What to produce: Your task is to give the records again exactly. Leave each picture out.

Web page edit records
---
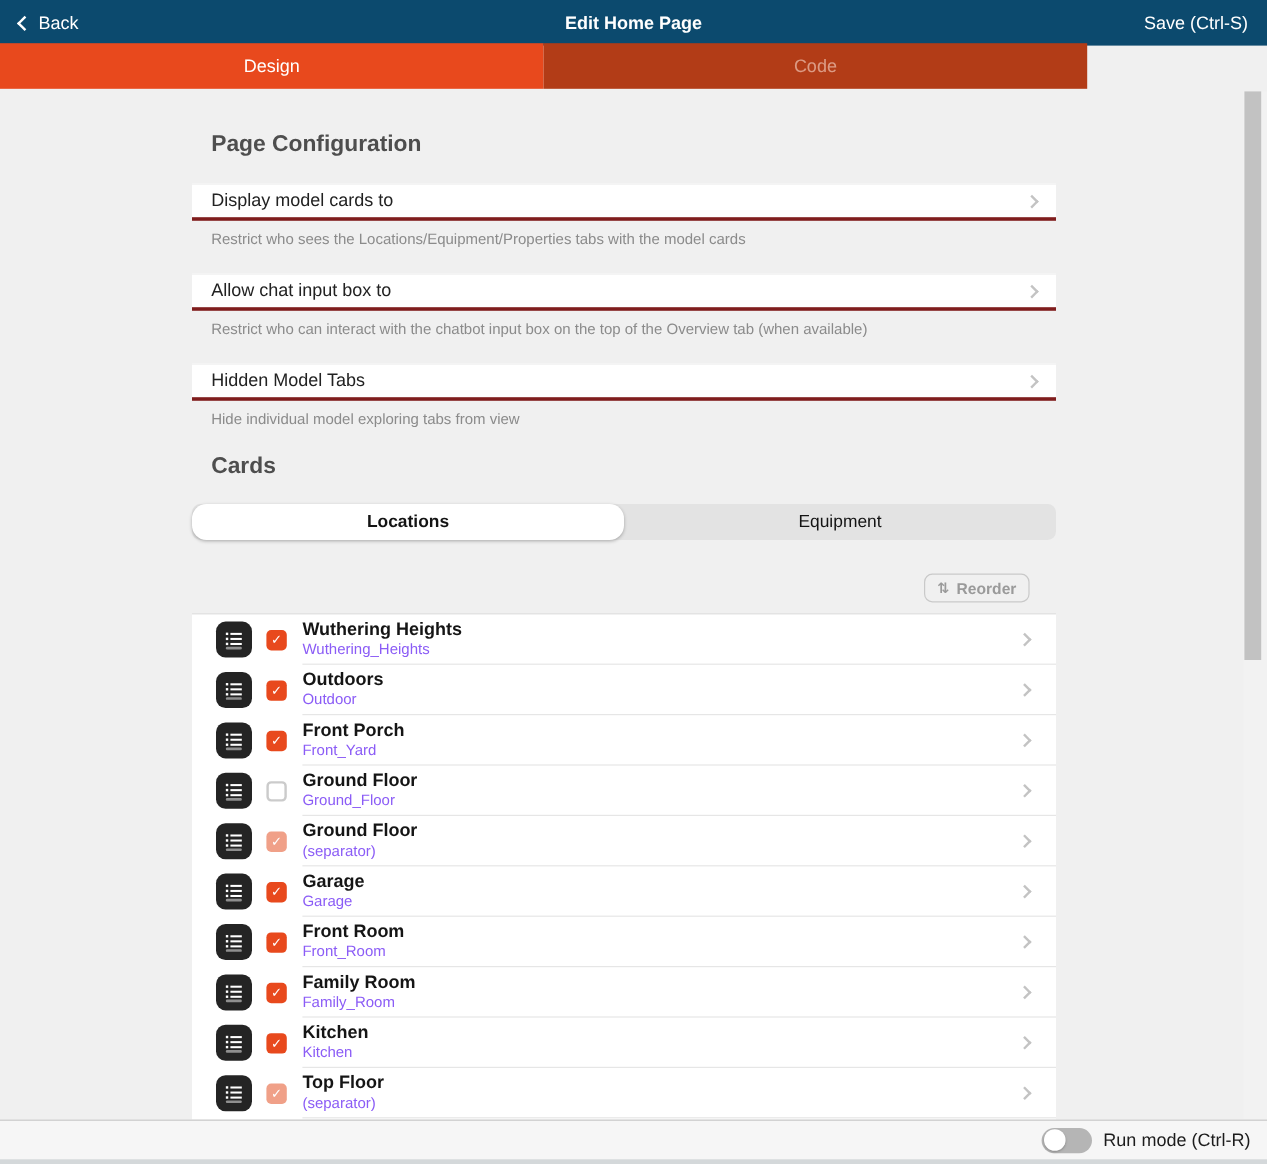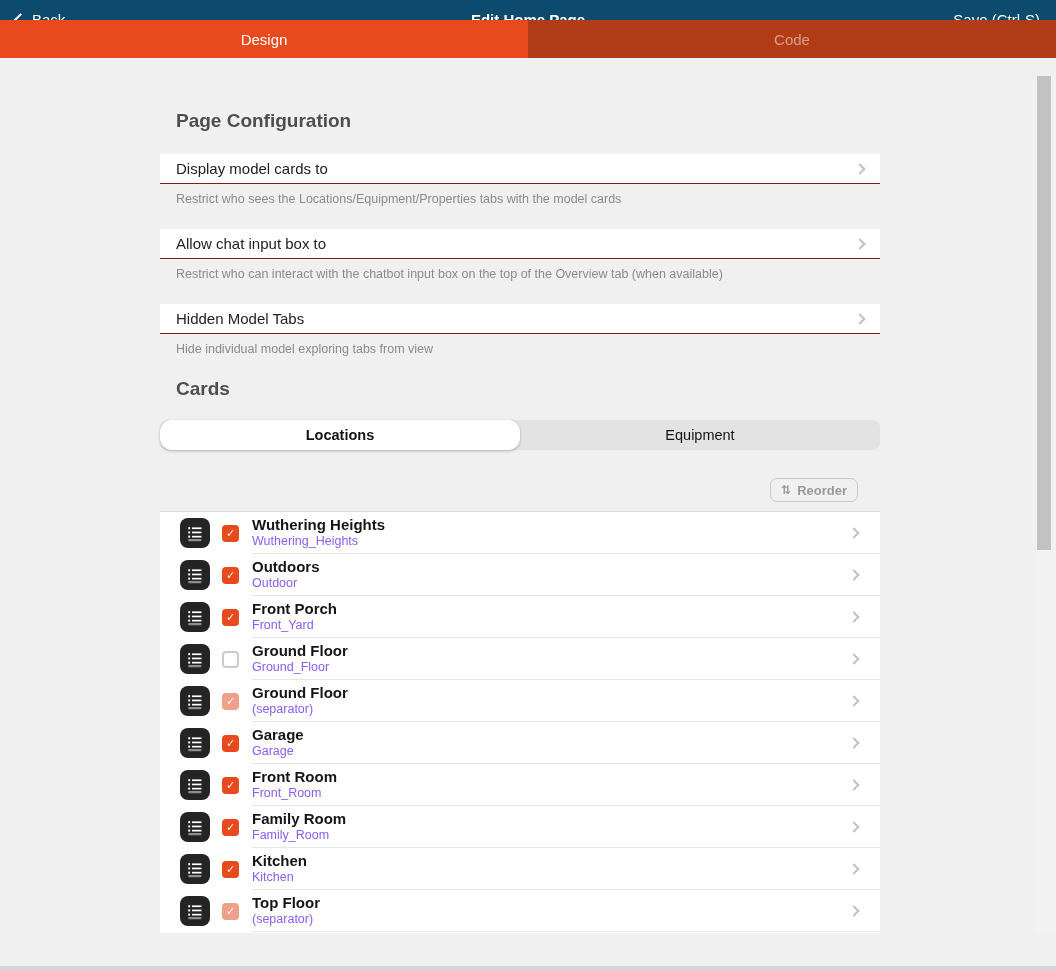--- a/index.html
+++ b/index.html
@@ -11,36 +11,36 @@
   .titlebar { position:absolute; top:0; left:0; width:1056px; height:38px;
     background:#0c4a6e; display:flex; align-items:center; padding:0 16px; z-index:5; }
   .back-btn { display:flex; align-items:center; gap:7px; color:#fff; font-size:15px; cursor:pointer; }
   .chev-left { width:9px; height:9px; border-left:2px solid #fff; border-bottom:2px solid #fff;
     transform:rotate(45deg); margin-top:1px; }
   .titlebar-title { position:absolute; left:0; right:0; text-align:center; color:#fff;
     font-size:15px; font-weight:bold; pointer-events:none; }
   .save-btn { margin-left:auto; color:#fff; font-size:15px; cursor:pointer; z-index:2; }
 
   
-  .tabbar { position:absolute; top:20px; left:0; width:1056px; height:38px; display:flex; z-index:5; }
+  .tabbar { position:absolute; top:36px; left:0; width:906px; height:38px; display:flex; z-index:5; }
   .tab { flex:1; display:flex; align-items:center; justify-content:center; font-size:15px; cursor:pointer; }
   .tab.active { background:#e8491d; color:#ffffff; }
   .tab.inactive { background:#b23c17; color:rgba(255,233,224,0.55); }
 
   
   .content { position:absolute; top:76px; left:0; width:1056px; height:857px;
     background:#f0f0f0; overflow:hidden; }
   .container { width:720px; margin-left:160px; }
 
   .block-title { margin-top:34px; margin-left:16px; font-size:19px; font-weight:bold; color:#4e4e4e; }
 
   .settings { margin-top:21px; }
   .setting-group { margin-bottom:22px; }
   .setting-row { height:31px; background:#ffffff; display:flex; align-items:center;
-    padding:0 16px; border-bottom:1px solid #7f1d1d; border-top:1px solid #f2f2f2; cursor:pointer; }
+    padding:0 16px; border-bottom:3px solid #7f1d1d; border-top:1px solid #f2f2f2; cursor:pointer; }
   .setting-title { font-size:15px; color:#222222; }
   .chevron { width:8px; height:8px; border-right:2px solid #c3c3c3; border-top:2px solid #c3c3c3;
     transform:rotate(45deg); margin-left:auto; flex:none; }
   .setting-desc { margin:8px 16px 0; font-size:12.5px; color:#8b8b8b; }
 
   .cards-title { margin-top:2px; }
 
   
   .segmented { margin-top:20px; height:30px; background:#e3e3e3; border-radius:7px;
     display:flex; align-items:stretch; }
@@ -364,15 +364,21 @@
   </div>
 </div>
 
     </div>
 
     <div class="scrollbar">
       <div class="scroll-thumb"></div>
     </div>
   </div>
 
+  <div class="footer">
+    <div class="toggle">
+      <div class="knob"></div>
+    </div>
+    <div class="footer-label">Run mode (Ctrl-R)</div>
+  </div>
   <div class="window-edge"></div>
 
 </div>
 
 </body></html>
---
Task response:
--- a/index.html
+++ b/index.html
@@ -11,36 +11,36 @@
   .titlebar { position:absolute; top:0; left:0; width:1056px; height:38px;
     background:#0c4a6e; display:flex; align-items:center; padding:0 16px; z-index:5; }
   .back-btn { display:flex; align-items:center; gap:7px; color:#fff; font-size:15px; cursor:pointer; }
   .chev-left { width:9px; height:9px; border-left:2px solid #fff; border-bottom:2px solid #fff;
     transform:rotate(45deg); margin-top:1px; }
   .titlebar-title { position:absolute; left:0; right:0; text-align:center; color:#fff;
     font-size:15px; font-weight:bold; pointer-events:none; }
   .save-btn { margin-left:auto; color:#fff; font-size:15px; cursor:pointer; z-index:2; }
 
   
-  .tabbar { position:absolute; top:20px; left:0; width:1056px; height:38px; display:flex; z-index:5; }
+  .tabbar { position:absolute; top:36px; left:0; width:906px; height:38px; display:flex; z-index:5; }
   .tab { flex:1; display:flex; align-items:center; justify-content:center; font-size:15px; cursor:pointer; }
   .tab.active { background:#e8491d; color:#ffffff; }
   .tab.inactive { background:#b23c17; color:rgba(255,233,224,0.55); }
 
   
   .content { position:absolute; top:76px; left:0; width:1056px; height:857px;
     background:#f0f0f0; overflow:hidden; }
   .container { width:720px; margin-left:160px; }
 
   .block-title { margin-top:34px; margin-left:16px; font-size:19px; font-weight:bold; color:#4e4e4e; }
 
   .settings { margin-top:21px; }
   .setting-group { margin-bottom:22px; }
   .setting-row { height:31px; background:#ffffff; display:flex; align-items:center;
-    padding:0 16px; border-bottom:1px solid #7f1d1d; border-top:1px solid #f2f2f2; cursor:pointer; }
+    padding:0 16px; border-bottom:3px solid #7f1d1d; border-top:1px solid #f2f2f2; cursor:pointer; }
   .setting-title { font-size:15px; color:#222222; }
   .chevron { width:8px; height:8px; border-right:2px solid #c3c3c3; border-top:2px solid #c3c3c3;
     transform:rotate(45deg); margin-left:auto; flex:none; }
   .setting-desc { margin:8px 16px 0; font-size:12.5px; color:#8b8b8b; }
 
   .cards-title { margin-top:2px; }
 
   
   .segmented { margin-top:20px; height:30px; background:#e3e3e3; border-radius:7px;
     display:flex; align-items:stretch; }
@@ -364,15 +364,21 @@
   </div>
 </div>
 
     </div>
 
     <div class="scrollbar">
       <div class="scroll-thumb"></div>
     </div>
   </div>
 
+  <div class="footer">
+    <div class="toggle">
+      <div class="knob"></div>
+    </div>
+    <div class="footer-label">Run mode (Ctrl-R)</div>
+  </div>
   <div class="window-edge"></div>
 
 </div>
 
 </body></html>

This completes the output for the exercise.